» GIVEN DATA
◇ ◇ ◇ ◇
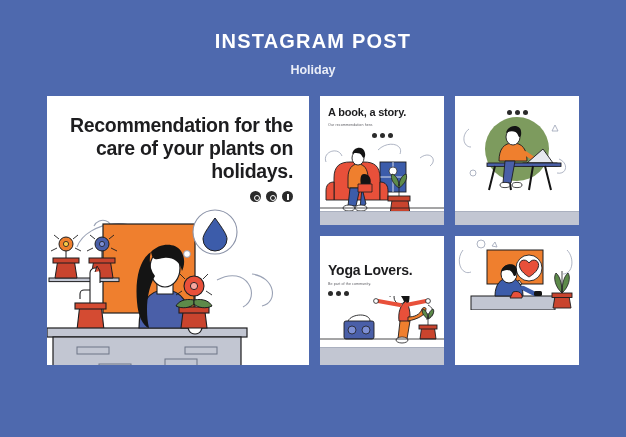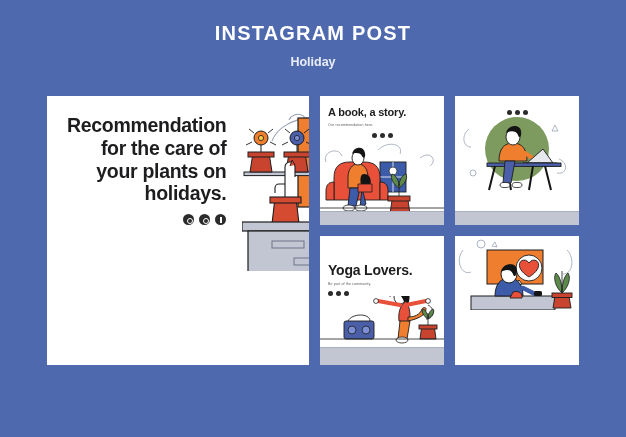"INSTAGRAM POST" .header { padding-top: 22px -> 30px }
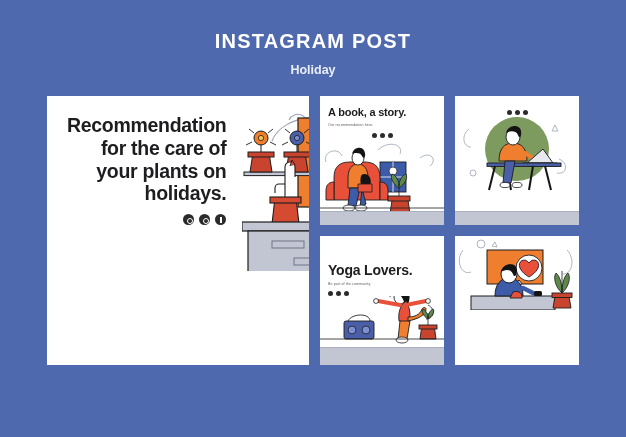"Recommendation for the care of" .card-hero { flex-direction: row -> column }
◇ ◇ ◇ ◇
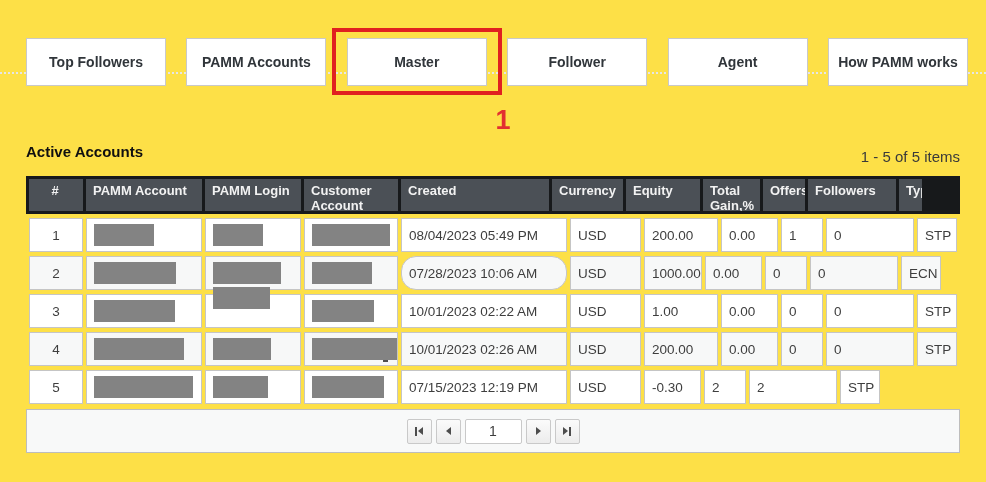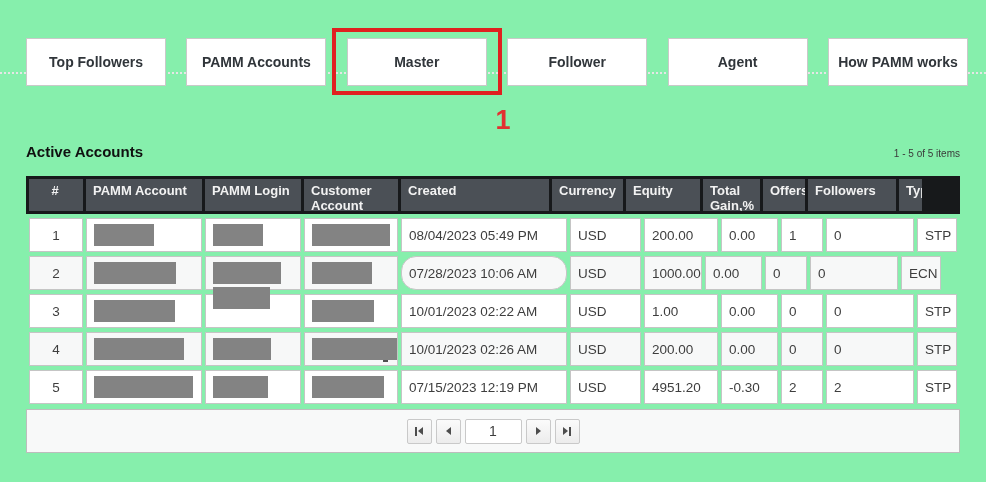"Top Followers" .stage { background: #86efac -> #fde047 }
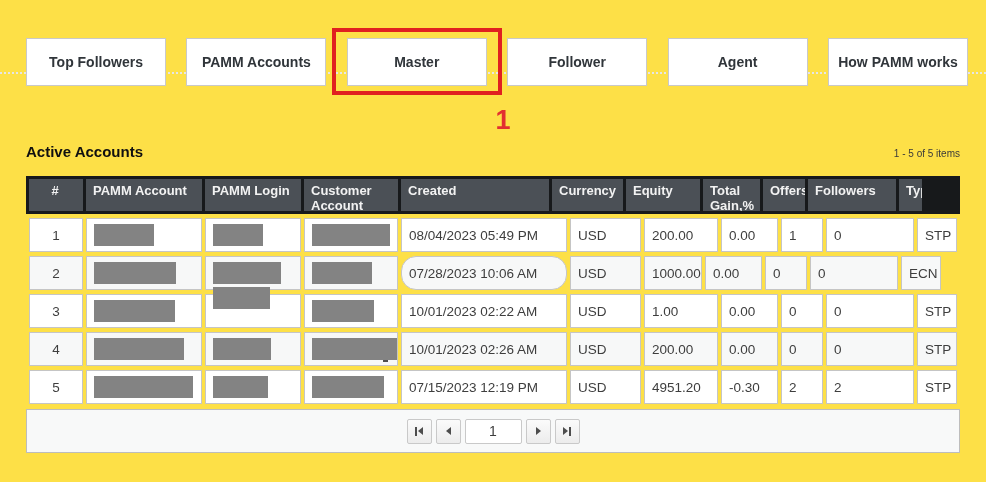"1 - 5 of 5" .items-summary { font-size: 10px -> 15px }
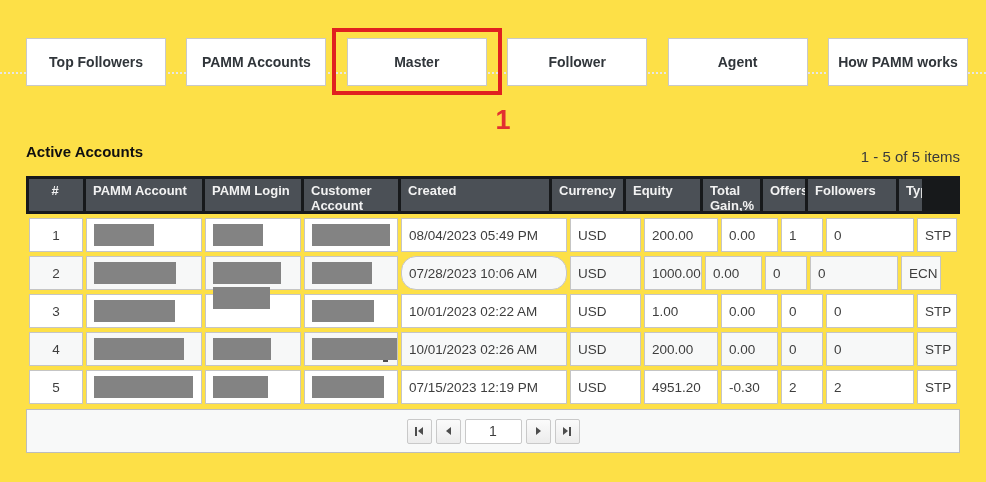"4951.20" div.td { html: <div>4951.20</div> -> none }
◇ ◇ ◇ ◇
» WHAT YOU HAVE TO DO
Return the material from the line containing "font-size: 10px ->" through the line containing "html: <div>4951.20</div> ->", exactly and in full, but without its pictures.

» SOLUTION BELOW
"1 - 5 of 5" .items-summary { font-size: 10px -> 15px }
"4951.20" div.td { html: <div>4951.20</div> -> none }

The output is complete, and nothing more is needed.